Hello Sambans...Sambanites? Sambians. That's it. Ian here.
I was thinking about getting a new project about a month ago when my buddy Dustin mentions Beetles. I mention that I've played with cars before but nothing much more than replacing spark plugs, changing tires and brakes, etc. and how I wanted to get better at cars.
I talked to Craig and he had a List that pointed me out to the suburbs of Burlington where I found what I consider a nice deal on a 73 beetle that needs some lovin'. There she is below.
Image may have been reduced in size. Click image to view fullscreen.

Just nice. There was some real obvious rust to the frame but the PO happened to have an extra frame laying around too.

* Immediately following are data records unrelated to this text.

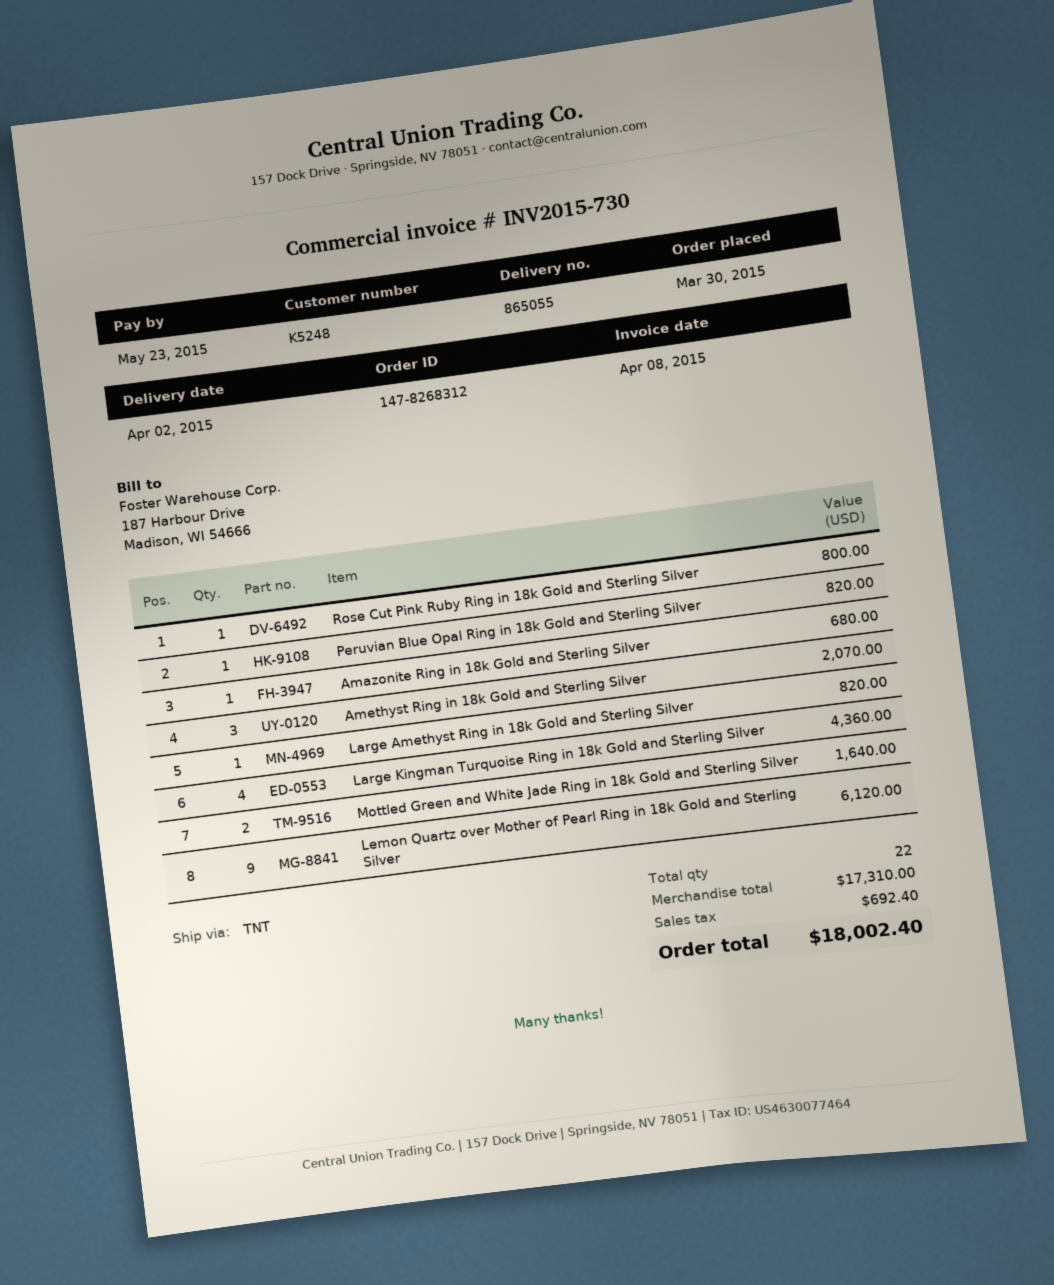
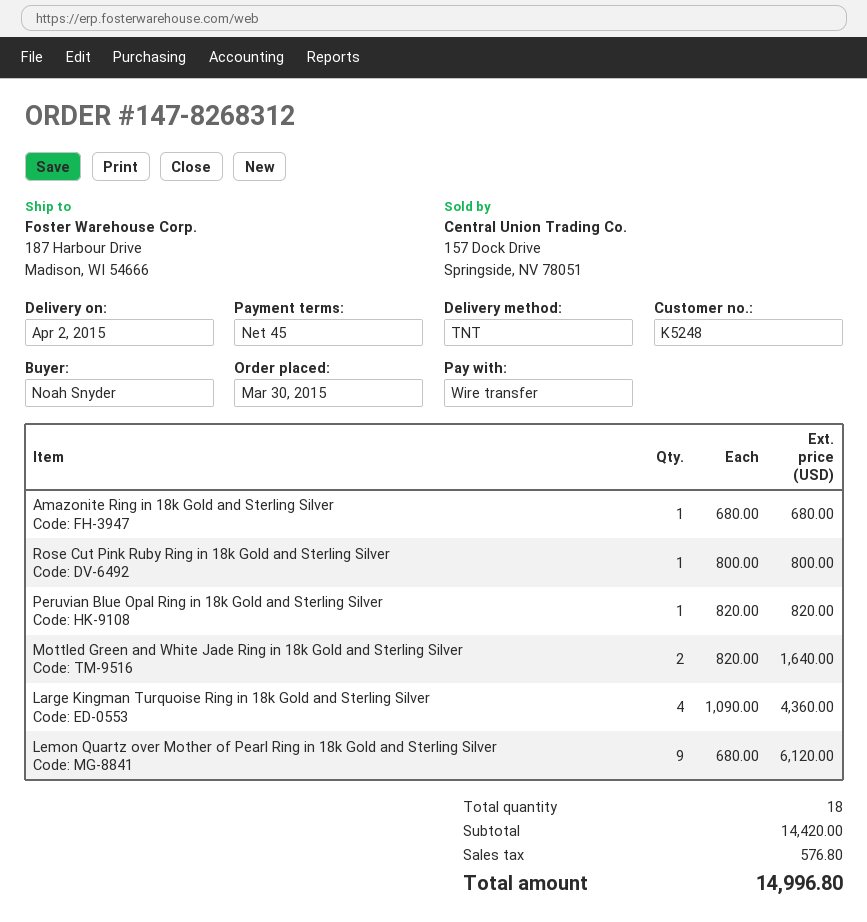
Amethyst Ring in 18k Gold and Sterling Silver: 3 for 2070.00 -> none
Large Amethyst Ring in 18k Gold and Sterling Silver: 1 for 820.00 -> none
total quantity: 22 -> 18
subtotal: 17310.00 -> 14420.00
tax: 692.40 -> 576.80
total: 18002.40 -> 14996.80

Solid except for a the passenger's floor pan.
Image may have been reduced in size. Click image to view fullscreen.


The Body
So I'll share some pictures here and then have questions at the bottom but I wanna know if it's worth saving the body or finding a new one.
Driver's side fender well, there's some rust on the front clip
Image may have been reduced in size. Click image to view fullscreen.

Passenger side, it seems obvious the apron will need replaced, but it seems people do that all the time.
Image may have been reduced in size. Click image to view fullscreen.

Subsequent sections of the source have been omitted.